Sam Crowther, CEO Kasada, sebuah Perusahaan keamanan siber, mengatakan sejak Bytespider milik Tiktok muncul, perusahaan tersebut telah melakukan scraping data sekitar 25 kali lebih cepat dari GPTbot, yang melakukan scraping data untuk platform ChatGPT milik OpenAI dan model-model yang mendasarinya, misalnya.
Bytespider telah melakukan scraping pada 3.000 kali lebih cepat dari ClaudeBot, dari Anthropic, yang mengoperasikan platform Claude.
Menurut Kasada, seiring berjalannya waktu, Bytespider telah menjadi lebih agresif.
Data menunjukkan lonjakan besar dalam aktivitas scraping dari Bytespider selama enam minggu terakhir. Ini menimbulkan ketakutan pemilik data dan mereka ramai-ramai memblok database mereka agar tidak “dilumat” oleh pemgembang AI.
Karena itu, diskusi penggunaan AI pada industri konten hari ini adalah pada soal hak cipta.
Industri konten sudah beradaptasi denga memberikan lisensi Creative Common pada AI yang belajar dari gambar atau data yang tersedia di dunia maya. Kedua, industri konten sudah melepas haknya Ketika AI secara otonom mampu membuat suara, gambar bahkan video.
Anda tidak akan digugat pasal hak cipta Ketika AI mampu melakukan pekerjaan sendiri atas perintah kita.

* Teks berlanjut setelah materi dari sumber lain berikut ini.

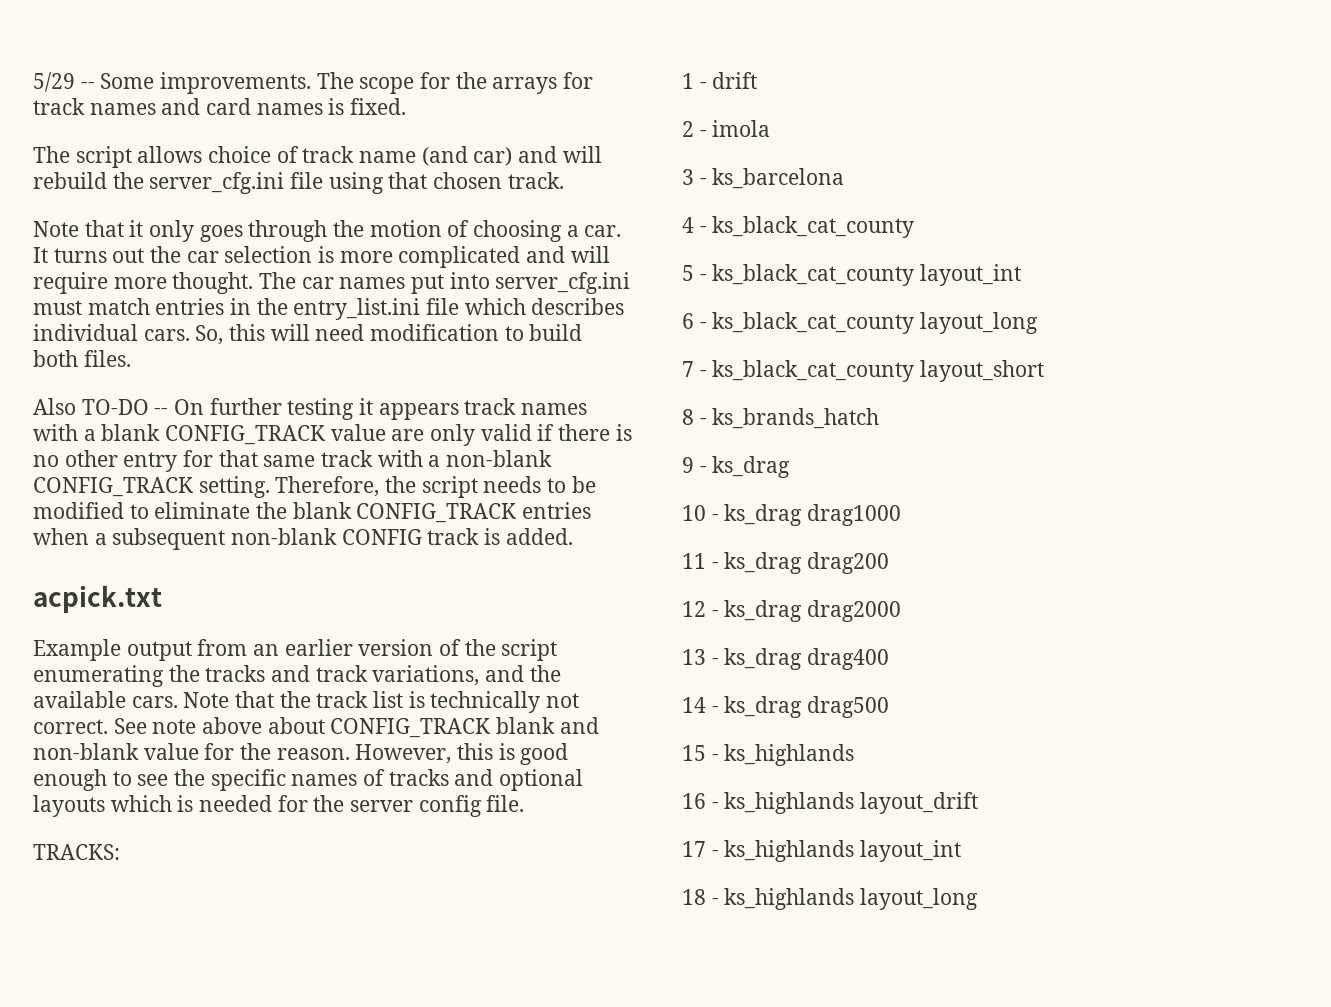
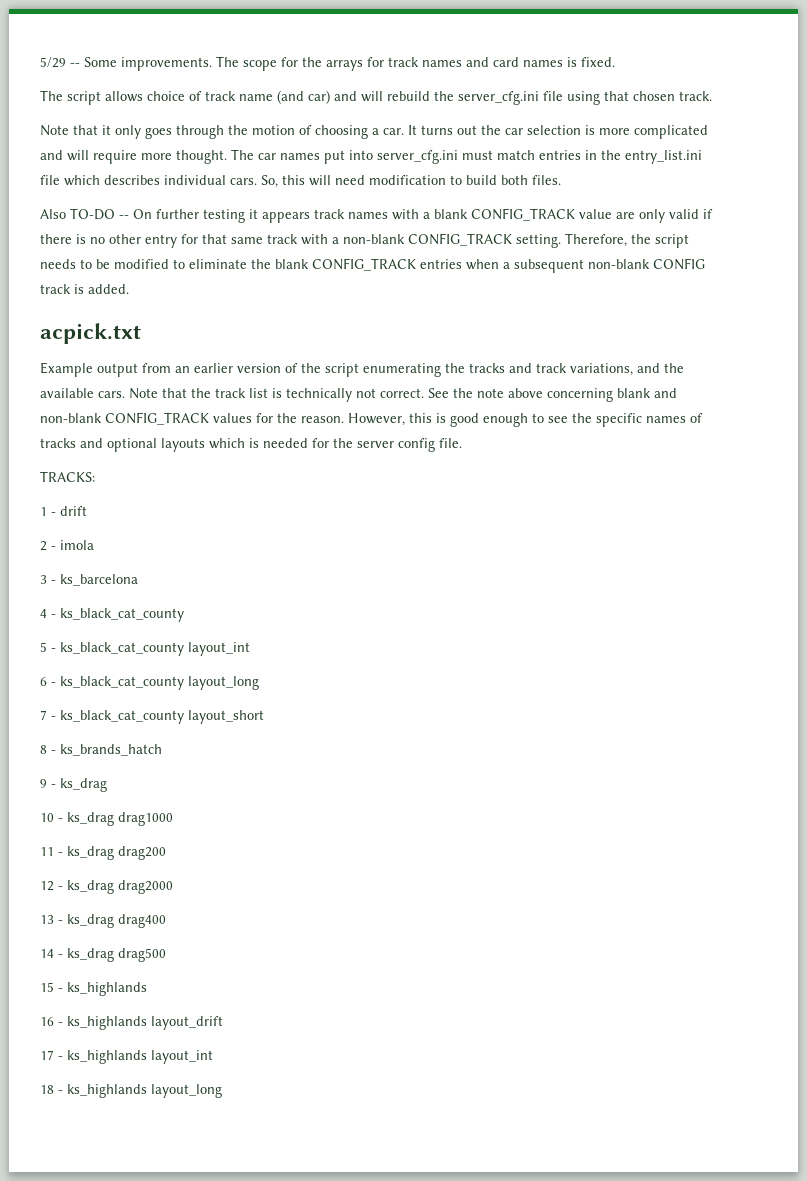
- See note above about CONFIG_TRACK blank and non-blank value for the reason.
+ See the note above concerning blank and non-blank CONFIG_TRACK values for the reason.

AI juga akan memainkan peran kelak pada perubahan format film, programatiknya akan mengubah cara manusia mengonsumsi konten.
Dalam lima tahun tak hanya AI, model distribusi film dalam blockchain OTT akan memadukan format, distribusi dan uang digital (crypto) sebagai model bisnis baru industri film. Dan ini sudah dimulai di beberapa negara Eropa.
AI adalah keniscayaan, dia tidak akan menunggu kita, perkembangannya ke depan akan eksponensial kalau tidak mau menggunakan kata “menakutkan”.
Para awak film yang berada di industri kreatif ini saya sarankan segera beradaptasi dan menguasai ilmu dan pemahaman mengenai AI.
Dan benar apa yang dikatakan oleh Co CEO Netflix, Ted Sarandos, AI tidak akan menggantikan pekerjaan anda, tapi orang dengan kemampuan AI mungkin akan mengambil alih pekerjaan anda. Jangan panik. Beradaptasilah.